Thursday, January 8, 2015


Walking out of the theatre after seeing Angelina Jolie’s inspirational triumph-of-the-human-spirit offering Unbroken, I was reminded of one of my favorite lines from the early Simpson’s episodes. Attorney Lionel Hutz tells Homer “This is the most blatant case of false advertising since my suit against the movie The Neverending Story.”

I think if Lionel Hutz had seen Unbroken, he may have another lawsuit on his hands. Before I explain why, I will give a full SPOILER ALERT that I am going to discuss the ending of this movie (and an 80’s classic) in full detail so if you really want to see it, please do not read any further. If you think you might want to see it, please continue reading so that I may save you $13 that would be better spent almost anywhere.
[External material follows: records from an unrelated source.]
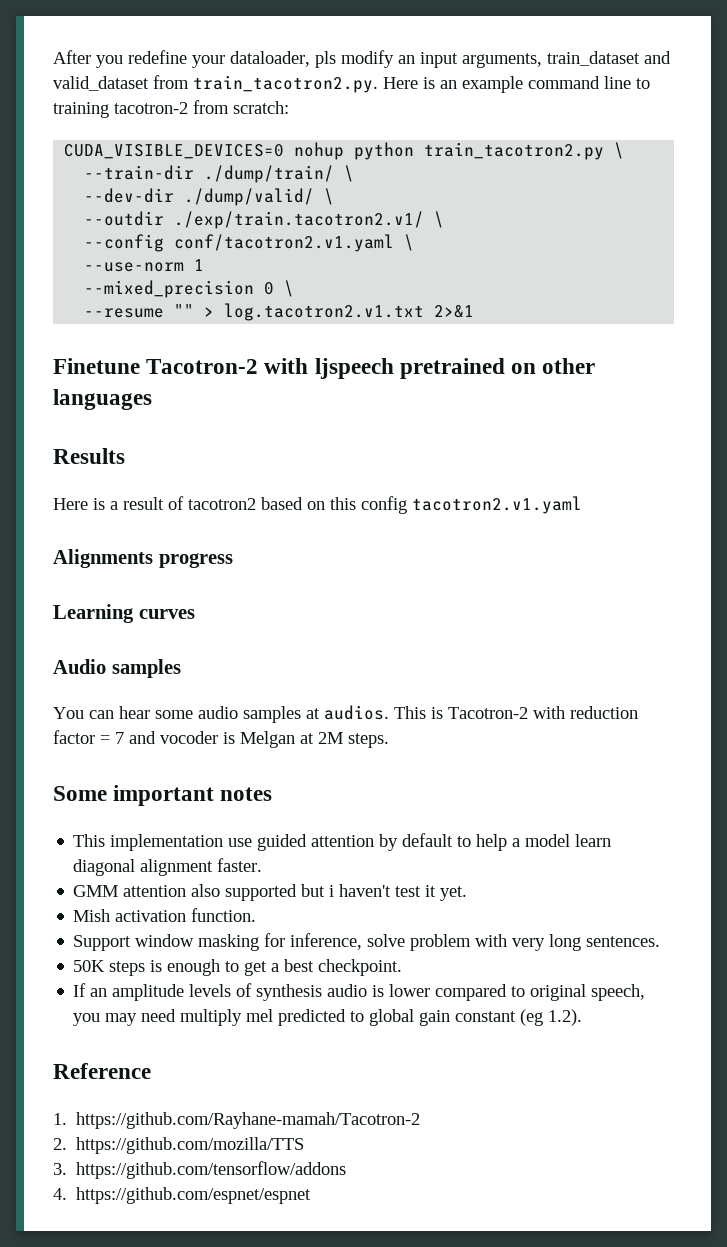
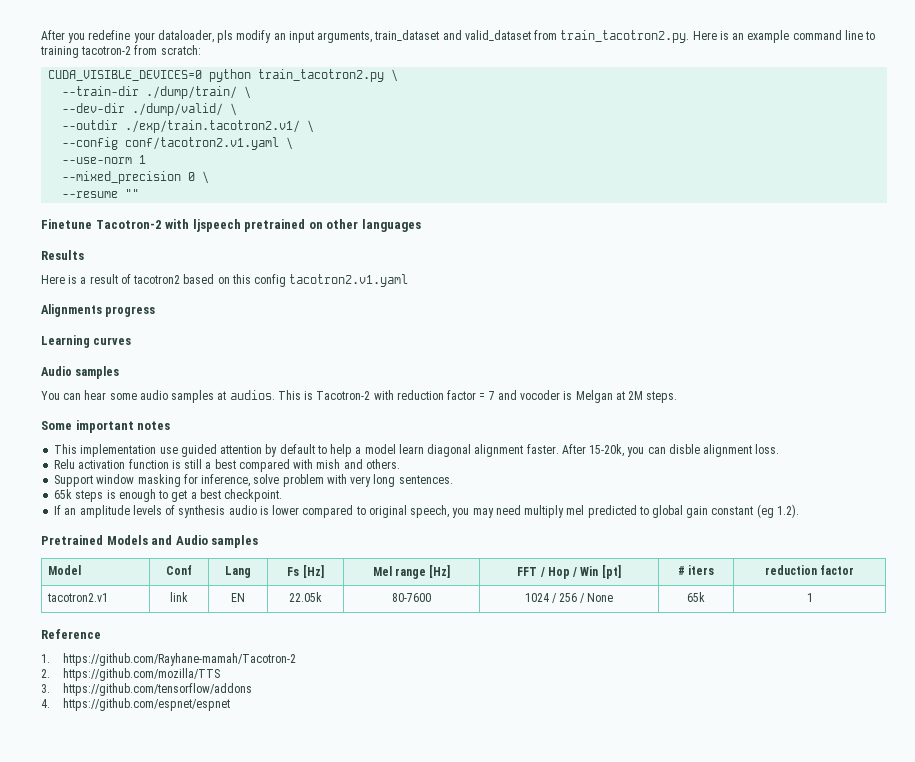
[294,142,345,160] nohup -> (203, 75) none
[204,303,475,321] > log.tacotron2.v1.txt 2>&1 -> (140, 193) none
[73,884,468,901] [73,908,257,922] // GMM attention also supported but i haven't test it yet. // Mish activation function. -> [561,444,780,457] [54,459,400,472] After 15-20k, you can disble alignment loss. // Relu activation function is still a best compared with mish and others.
[73,960,106,972] 50K -> [54,489,73,499] 65k
(583, 1017) none -> [41,535,259,548] [47,565,81,575] [166,565,192,575] [225,566,251,578] [287,565,324,578] [372,565,451,579] [517,565,621,579] [677,565,715,575] [764,565,855,575] [46,593,108,602] [170,592,188,602] [231,593,245,602] [289,592,322,602] [392,593,431,602] [524,593,614,603] [687,592,705,602] [806,593,813,602] // Pretrained Models and Audio samples // Model | Conf | Lang | Fs [Hz] | Mel range [Hz] | FFT / Hop / Win [pt] | # iters | reduction factor // tacotron2.v1 | link | EN | 22.05k | 80-7600 | 1024 / 256 / None | 65k | 1

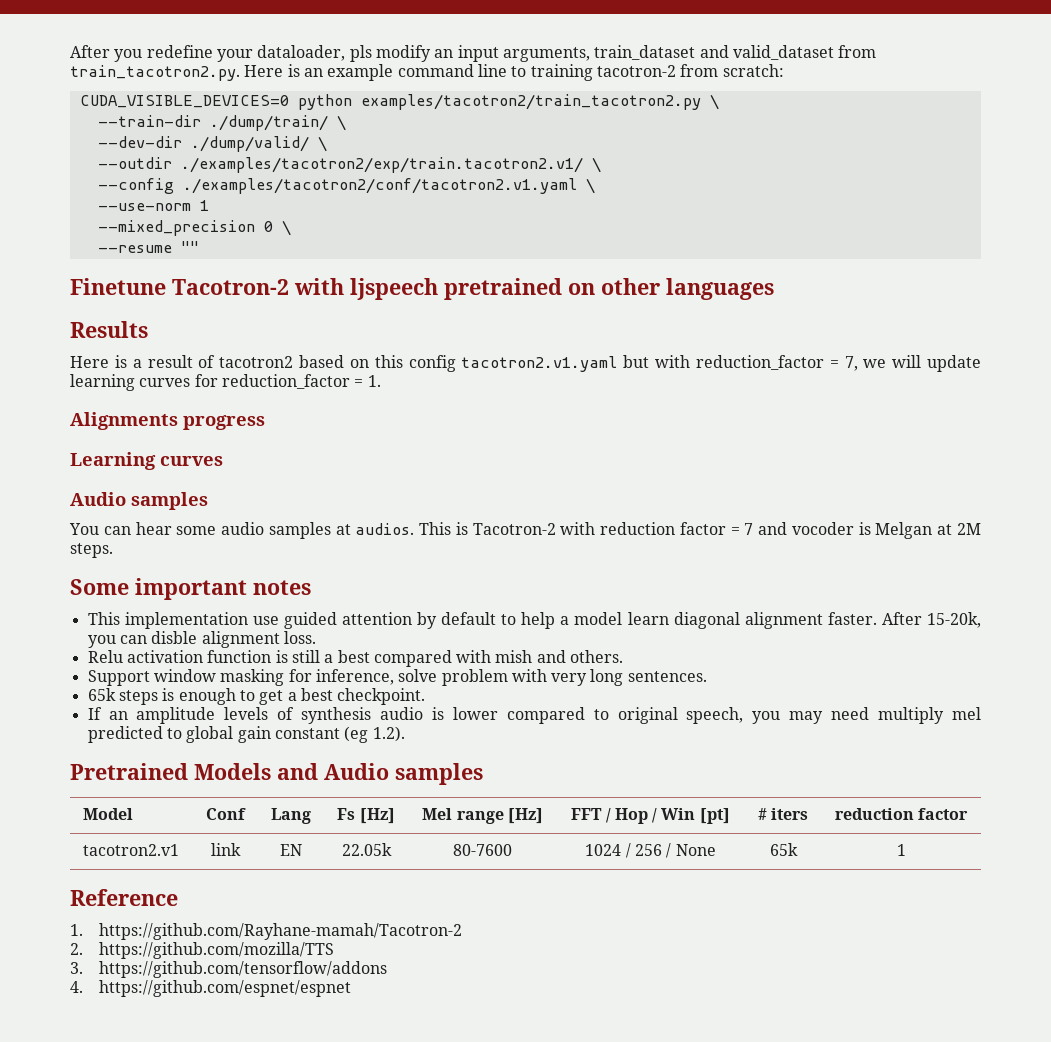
[258,69,385,82] train_tacotron2.py -> [360,94,701,110] examples/tacotron2/train_tacotron2.py
[125,120,301,133] ./exp/train.tacotron2.v1/ -> [180,157,583,173] ./examples/tacotron2/exp/train.tacotron2.v1/
[125,137,280,150] conf/tacotron2.v1.yaml -> [182,178,577,194] ./examples/tacotron2/conf/tacotron2.v1.yaml
(409, 280) none -> [623,355,982,372] [70,374,381,391] but with reduction_factor = 7, we will update learning curves for reduction_factor = 1.

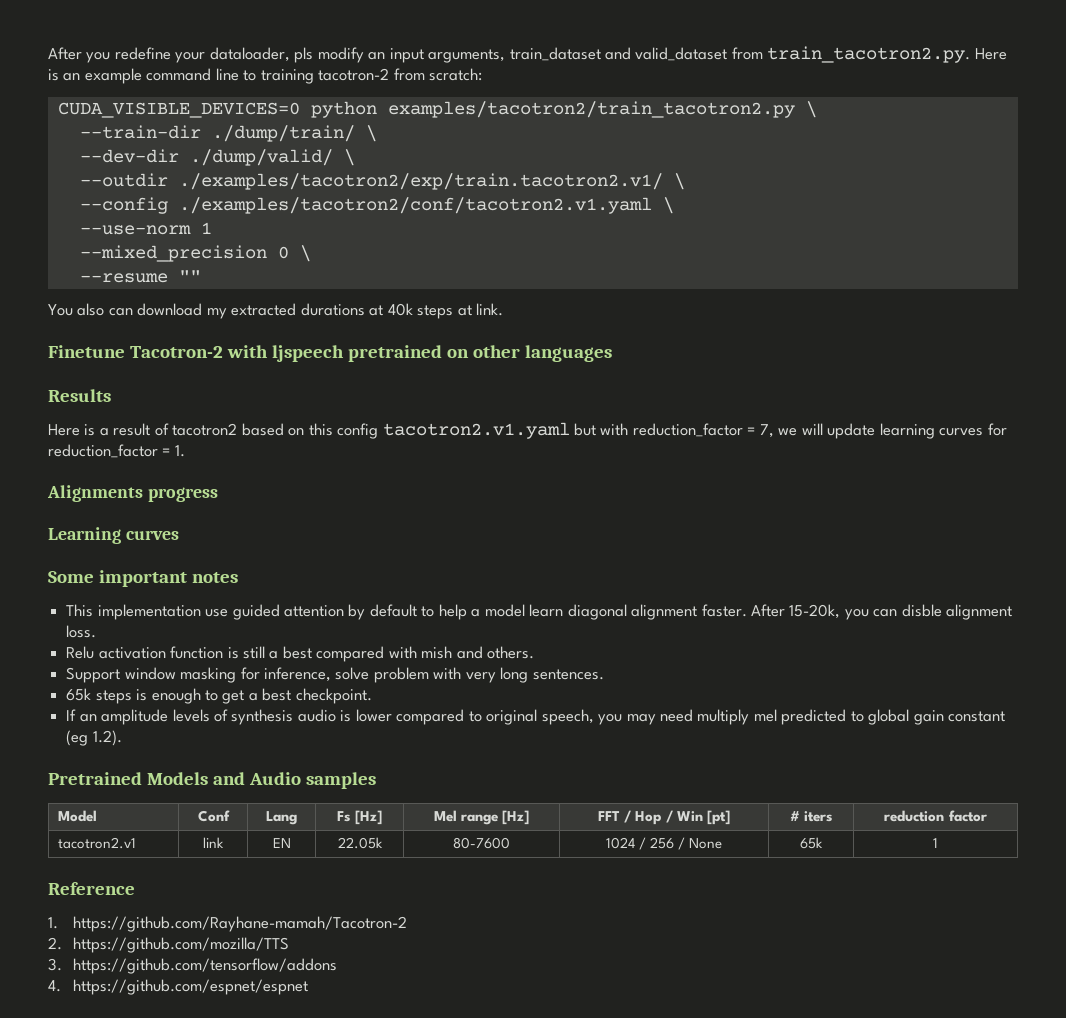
(199, 247) none -> [48,303,504,319] // You also can download my extracted durations at 40k steps at link.
[70,492,208,510] [69,522,982,539] [70,543,113,558] // Audio samples // You can hear some audio samples at audios. This is Tacotron-2 with reduction factor = 7 and vocoder is Melgan at 2M steps. -> (179, 535) none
I remember seeing the trailer for this film a few months back and I recall thinking – what a great story this will be. The best stories are the ones that see the greatest internal transformation in the protagonist. When done correctly, our protagonist goes through a harrowing ordeal and emerges a changed person, usually, but not always, for the better. From the trailer, I saw this would be the real life story of American Louis Zamperini who after competing for the U.S. in the 1936 Berlin Olympics served his country in WWII, was shot down, and survived adrift at sea before being taken in to a Japanese P.O.W. camp where he was regularly beaten by a sadistic Japanese Officer.

If we stop here, this is an incredible though not original story. Zamperini is not the only person to go through a trying ordeal at the hands of wartime captors. What made me want to see this movie is what happened after he was released from the camp. Zamperini rededicated himself to his Christian faith and sought out his captor so he could forgive him. I dropped my $13 so I could be taken on this journey of redemption through a real life triumph of the human spirit story. What I got instead was…I’ll get to that shortly.

What I will say for this film is it does not shy away from showing the audience just how brutal Zamperini’s experience was. Zamperini and two of his aircraft colleagues spent more than 45 days on an inflatable raft in the Pacific Ocean. Their ordeal made Tom Hanks experience in Cast Away look like a episode of Fantasy Island. (If you’re under 40, google Fantasy Island and you’ll see what a clever reference that is)

After finally being rescued (?) by a Japanese ship, Zamperini is taken in to a P.O.W. camp where they discover his identity as a former Olympic star. This along with his naturally defiant disposition leads to several severe beatings which are played out for us in graphic detail. I read that these scenes were so intense to shoot that the actor who played the sadistic camp Warden Wantenabe (Takamasa Ishihara) was so distraught after one of the scenes that he vomited on the set. There is no doubt that the actors all did a superb job with the material they were given, especially Jack O’Connell who played Zamperini.

So after two straight hours of being subjected to the most graphic torture and hardship scenes I had seen in a while, Zameperini and his buddies were released and greeted at the airport by joyous family and friends. Perfect, at this point I was ready for the redemption part. Show me how he overcame his bitterness, hatred, and rage and found enough strength in his faith to find love and forgiveness in his heart and express this to his captor face to face.

And then it happened.

They started running the epilogue captions. Those are when they tell you what happened to the character in real life at the end of one of these true story movies. They went something like this:

Louis went on to marry the girl of his dreams in 1946.
After spending years battling severe post-traumatic stress disorder, Louis Zamperini sought out Wantenabe to forgive him but Wantenabe refused to meet.

Then they showed a real life clip of an 80 year old Louis carrying the Olympic torch in the lead up to the 1998 Nagano Olympics.

I have so many problems with this “ending” I have no idea where to begin. I will start with that the fact that we never met the girl of his dreams in the movie except through a single photo so that doesn’t give us any emotional payoff.

Most importantly, they “epilogue captioned” the most important part of this story. We needed to see his battle with post-traumatic stress and what he had to go through to bring him to a place of forgiveness. You can’t offer a redemption story and not show the redemption. Without it, all you are offering is two hours of torture porn. Yes I understand it is problematic because Watenabe refused to meet. But you have to show Zamperini’s efforts to seek him out and make us understand why he must do that. Without this piece to the story it feels like if they ended E.T. where he was dying in that big tent and then flashed up on a black screen: “E.T. eventually recovered and was saved by Elliot who rushed him to the space ship via a magical bicycle ride. Elliot and E.T. had a heartfelt goodbye before E.T. was safely returned to his home planet."

It’s just not the same as seeing it for yourself.

When I think back to how I felt immediately after seeing Unbroken, I again have to go back to another Lionel Hutz classic. I wanted to kind of run over someone with my car. And by “kind of” I mean “repeatedly” and by “someone” I mean “the filmmakers.”